Ladakh is full of surprises. (Part 2).

So I didn’t think I’d make it past week 2 since I was running out of things to do and fast. Lucky for me, the season really began gaining momentum. Quite contrary to what rumours had told me, the Israeli tourists were a fun bunch much like most travellers out in the mountains. But naturally the Europeans were in many ways more gregarious, energetic and yoga-happy.

Even though my best friend is a yoga teacher, I did learn some new fusion yoga poses – my favourite was the Amphibian head stand. I asked the German guy if I was doing it right and he said “if you hear some light cracking in your neck region, it might be too late to answer that dear friend.Haha Im teasing...”  

CRICKKK.

Our driver for the day Tundup , coolest Ladakhi with an epic collection of Backstreet boys Our driver for the day Tundup, coolest Ladakhi with an epic collection of Backstreet boys

Most people go to Ladakh for a week or 10 days but I began to detect my equation with Ladakh into the 3rd week. Apart from riding though stretches of road over the horizons with royal mountains to the left and turquoise rivers to the right, what I slowly started loving were the nights - when it got crispy cold and everybody patrolled out to bonfire lit restaurants to chit chat and rendezvous under the fat beaming moon and a million stars.

Here are some highlights from my consequent 2 weeks in this striking abode that the cameraman often called Yakland

Week 3 Day 4

As the crew woke up, we got our equipment ready and drove 2 hours outside of Leh to capture some shots by the slow-moving river with the mountain outlines during sunset. But once we arrived at the location, we learned that there was too much light so we’d have to wait it out. A senior cinematographer with his monster camera would have to let time flow slow like the waters. He told me that this was maybe his 100th time in Ladakh and he had shot a snow leopard the last time he was there. Shot as in captured footage.

Unbelievable views from random rooftops Unbelievable views from random rooftops

“The Snow leopard is a master camouflager... Unless you have a spotter with you it could be sitting right there and you wouldn’t be able to tell… Perfectly suited zebra spots and long tail”

“Uhm wow... I didn’t even know there were so many of them”

“There aren’t that many actually”

Fun fact for you: even though snow leopards can't roar, they can jump nine metres. So just because he isn’t growling doesn’t mean he’s not going to have your face for lunch. It can be spotted by it’s furry tail which is as long as the length of it’s body.

Just as the sun set, the shots got taken and it got freezing cold. We hopped back into the car and drove back to the hotel, the owner of which had organised a small get together with a bonfire and liquid joy. Lucky us.

Guess who got smashed beyond his limits: the leopard spotter.. It was safe to say he was having trouble spotting his next step UNTIL somebody brought out a state of the art digital binocular which he then proceeded to explain the intricacies of and consequently drop into his plate of chips.

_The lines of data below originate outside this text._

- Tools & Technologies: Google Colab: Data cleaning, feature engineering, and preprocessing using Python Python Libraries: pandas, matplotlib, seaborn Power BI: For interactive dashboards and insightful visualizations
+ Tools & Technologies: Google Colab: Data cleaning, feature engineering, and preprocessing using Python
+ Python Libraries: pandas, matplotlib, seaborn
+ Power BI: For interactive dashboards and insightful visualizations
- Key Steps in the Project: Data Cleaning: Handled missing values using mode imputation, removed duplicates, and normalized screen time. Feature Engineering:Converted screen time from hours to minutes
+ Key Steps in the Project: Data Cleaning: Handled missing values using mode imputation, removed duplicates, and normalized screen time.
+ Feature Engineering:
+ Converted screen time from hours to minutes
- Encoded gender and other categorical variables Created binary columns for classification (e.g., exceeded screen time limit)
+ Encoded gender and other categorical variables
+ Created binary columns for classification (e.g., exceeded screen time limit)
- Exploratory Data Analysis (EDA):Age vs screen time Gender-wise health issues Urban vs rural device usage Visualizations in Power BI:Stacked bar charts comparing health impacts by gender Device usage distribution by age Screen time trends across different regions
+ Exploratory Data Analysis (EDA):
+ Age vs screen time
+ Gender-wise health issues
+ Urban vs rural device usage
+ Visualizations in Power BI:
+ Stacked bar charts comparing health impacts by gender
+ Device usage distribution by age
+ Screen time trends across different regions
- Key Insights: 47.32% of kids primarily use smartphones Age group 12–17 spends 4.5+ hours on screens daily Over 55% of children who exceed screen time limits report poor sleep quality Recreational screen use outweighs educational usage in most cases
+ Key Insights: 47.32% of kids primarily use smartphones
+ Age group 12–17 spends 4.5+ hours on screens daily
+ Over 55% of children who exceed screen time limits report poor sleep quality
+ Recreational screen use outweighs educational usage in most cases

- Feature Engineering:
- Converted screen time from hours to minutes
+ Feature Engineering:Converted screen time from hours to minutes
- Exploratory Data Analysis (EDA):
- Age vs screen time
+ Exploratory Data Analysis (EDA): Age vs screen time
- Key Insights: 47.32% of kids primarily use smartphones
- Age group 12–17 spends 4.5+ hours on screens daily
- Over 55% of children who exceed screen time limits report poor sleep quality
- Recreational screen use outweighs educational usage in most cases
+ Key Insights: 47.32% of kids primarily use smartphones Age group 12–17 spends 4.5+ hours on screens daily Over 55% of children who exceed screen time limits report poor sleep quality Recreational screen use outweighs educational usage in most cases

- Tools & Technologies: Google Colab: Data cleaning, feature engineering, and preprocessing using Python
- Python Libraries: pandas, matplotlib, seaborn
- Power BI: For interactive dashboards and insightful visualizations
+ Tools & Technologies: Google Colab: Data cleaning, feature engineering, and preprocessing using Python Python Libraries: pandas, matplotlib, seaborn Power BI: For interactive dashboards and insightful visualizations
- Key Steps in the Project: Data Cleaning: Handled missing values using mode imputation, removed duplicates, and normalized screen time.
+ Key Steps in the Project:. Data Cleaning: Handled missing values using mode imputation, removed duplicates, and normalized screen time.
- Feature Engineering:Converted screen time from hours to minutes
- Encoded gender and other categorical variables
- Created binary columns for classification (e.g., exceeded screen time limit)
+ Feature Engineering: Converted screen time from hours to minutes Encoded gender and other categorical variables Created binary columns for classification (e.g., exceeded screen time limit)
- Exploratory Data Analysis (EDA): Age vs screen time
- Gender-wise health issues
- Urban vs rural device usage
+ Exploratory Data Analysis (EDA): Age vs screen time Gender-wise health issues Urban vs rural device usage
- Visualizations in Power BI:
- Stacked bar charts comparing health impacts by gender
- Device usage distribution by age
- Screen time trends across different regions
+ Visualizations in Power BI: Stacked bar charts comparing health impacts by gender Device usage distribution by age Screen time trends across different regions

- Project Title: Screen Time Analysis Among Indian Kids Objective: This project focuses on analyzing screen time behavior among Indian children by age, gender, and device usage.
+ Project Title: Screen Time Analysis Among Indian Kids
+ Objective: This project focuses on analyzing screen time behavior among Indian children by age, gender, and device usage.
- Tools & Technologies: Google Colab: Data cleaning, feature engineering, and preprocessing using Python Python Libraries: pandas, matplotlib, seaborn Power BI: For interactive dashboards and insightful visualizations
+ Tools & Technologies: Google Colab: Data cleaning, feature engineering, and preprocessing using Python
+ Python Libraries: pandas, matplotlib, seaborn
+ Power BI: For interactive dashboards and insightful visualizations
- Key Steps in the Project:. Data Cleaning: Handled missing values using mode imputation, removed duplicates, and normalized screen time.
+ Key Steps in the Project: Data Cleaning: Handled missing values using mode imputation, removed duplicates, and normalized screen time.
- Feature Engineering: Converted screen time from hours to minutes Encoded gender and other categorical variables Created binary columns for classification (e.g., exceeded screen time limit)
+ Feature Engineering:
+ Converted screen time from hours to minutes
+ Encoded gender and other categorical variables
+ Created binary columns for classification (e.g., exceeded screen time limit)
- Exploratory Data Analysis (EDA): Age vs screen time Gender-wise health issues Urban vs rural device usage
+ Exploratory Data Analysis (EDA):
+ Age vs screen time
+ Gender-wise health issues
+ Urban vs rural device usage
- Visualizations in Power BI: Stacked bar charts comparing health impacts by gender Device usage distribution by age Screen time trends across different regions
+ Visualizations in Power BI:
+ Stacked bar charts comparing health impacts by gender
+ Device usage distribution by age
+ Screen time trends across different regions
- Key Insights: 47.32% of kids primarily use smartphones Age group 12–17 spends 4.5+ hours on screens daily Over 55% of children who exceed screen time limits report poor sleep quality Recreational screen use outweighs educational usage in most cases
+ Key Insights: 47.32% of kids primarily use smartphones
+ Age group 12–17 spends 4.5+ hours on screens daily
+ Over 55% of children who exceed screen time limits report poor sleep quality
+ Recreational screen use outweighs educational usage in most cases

Facing the glare of the sun on a Leh rooftop ( Remo expedition Godown) Facing the glare of the sun on a Leh rooftop (Remo expedition Godown)

Week 4 Day 1

With scenic beauty and swirling winds come dry dusty roads. With dry dusty roads come new lifestyle choices such as mouth bandanas, lip balm & sunscreen. That didn’t stop my face from getting sunburnt because of the powerful sun at such high altitudes. I could literally smell my burnt forehead every morning. Getting the sunglasses and headgear right was crucial too. The crew had literally said “wear the right sunglasses”. So I brought my finest pair of blue ovals which were apparently the worst colour to be wearing because the sun rays ruin eyes behind blue glasses. Walking around with no sunglasses had me quinting so consistently hard, that some people thought I was Korean. I digress.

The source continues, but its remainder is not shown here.